13. The Purchaser and each of the Shareholders shall each bear their
respective costs and expenses.
14. This Offer and its acceptance may be executed in any number of
counterparts and all such counterparts taken together shall be deemed to
constitute one and the same instrument. A facsimile signature shall be
accepted as an original execution hereon.

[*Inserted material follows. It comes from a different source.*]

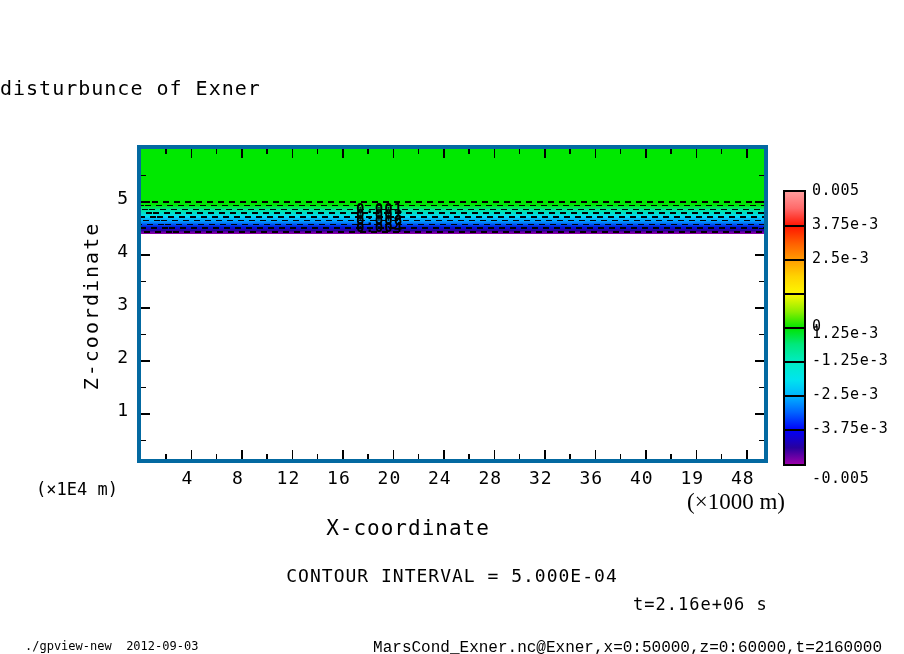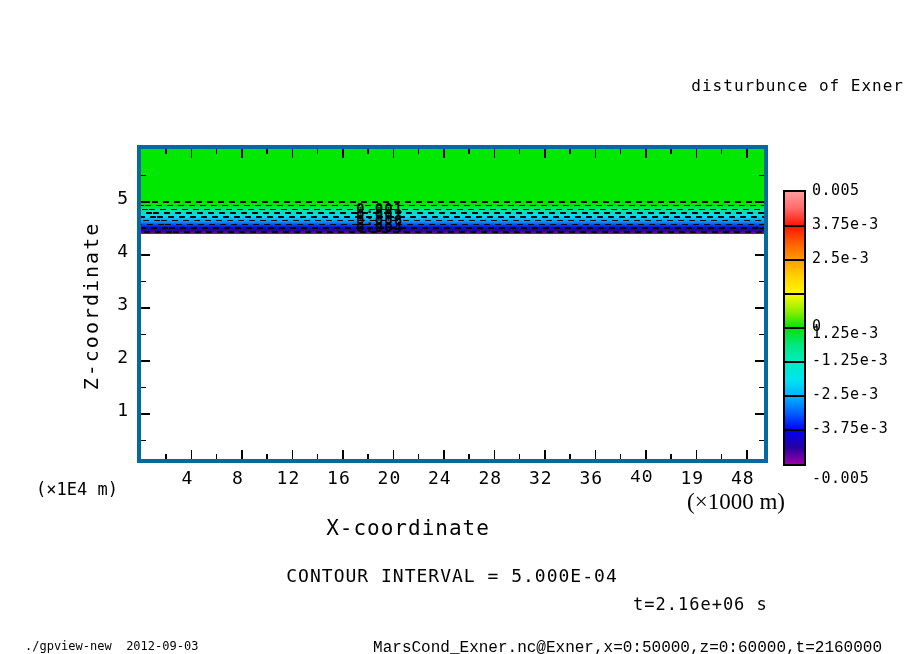"disturbunce of Exner" .title { font-size: 16px -> 20px; text-align: right -> left }
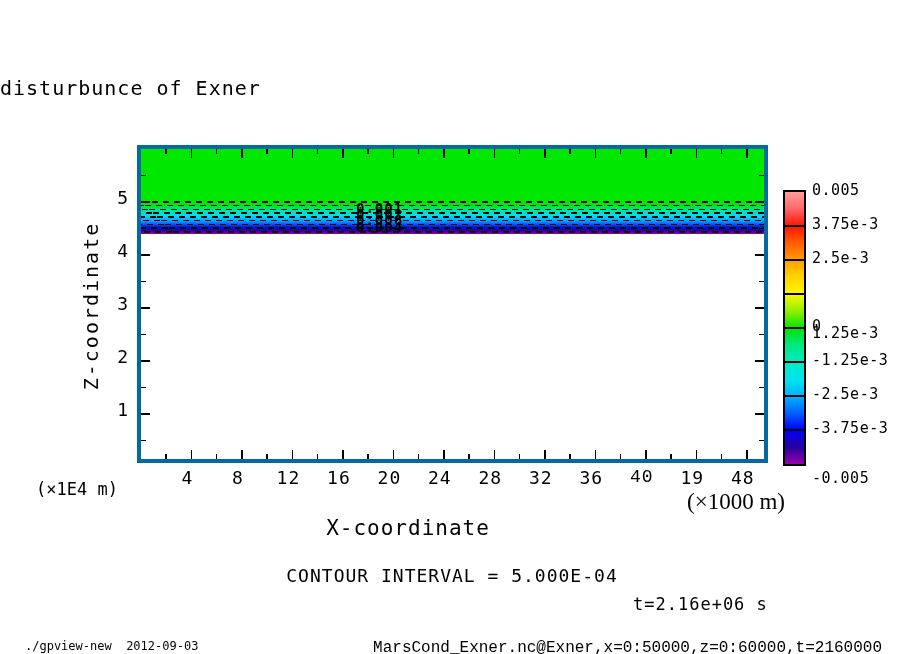"40" div.abs { font-family: Liberation Mono, monospace -> none }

NORTHPORT INDUSTRIES, INC.
Per:/s/Xxxxxx Xxxxxxxx
I have authority to bind the
Corporation.
THE UNDERSIGNED accept the above Offer as of the date hereinafter
provided.
Dated this day of 1998.
/s/Xxxx Xxxxxxxxxxx
Dated this day of 1998.
XXXX XXXX XXXXXXXXXXXXXXXX
GmbH
Per:
I have authority to bind the
Corporation.
Dated this day of 1998.
GECAMCO INTERNATIONAL INC.
Per:
I have authority to bind the
Corporation.
Dated this day of ,1998.
GECAMCO ASSOCIATES INC.
Per: Xxxx Xxxxxxxxxxx
I have auth to bind the Corporation.
Dated this day of 1998.
XXXX XXXXXXXXX
SCHEDULE "B"
RELEASE
TO: NORTHPORT INDUSTRIES, INC.
IN CONSIDERATION of the sum of One Dollar ($1.00) now paid by you to the
undersigned, (the receipt and sufficiency of which is hereby acimowledged by
the undersigned) and of other good and valuable consideration, the undersigned
hereby releases and forever discharges you from all actions, causes of action,
debts, contracts, claims and demands whatsoever which the undersigned,
howsoever now has or hereinafter can, shall or may have, for any cause, matter
or thing whatsoever existing up to the date of execution hereof, and in
particular, without in any way limiting the generality of the foregoing, in
respect of any and all claims arising as a result of the undersigned being a
shareholder of JOH RUBBER INC.
This Release shall not apply to any matters arising as an obligation to
the Vendors pursuant to the Agreement between you and the undersigned in
respect to the purchase of shares in JOH RUBBER INC.
This Release shall enure to the benefit of your heirs, executors,
administrators and assigns, and shall be binding upon each of the undersigned,
their respective heirs, executors, administrators, successors and assigns.
IN WITNESS WHEREOF this Release has been executed this day of 1998.
SIGNED, SEALED AND DEIJVERED in the presence of.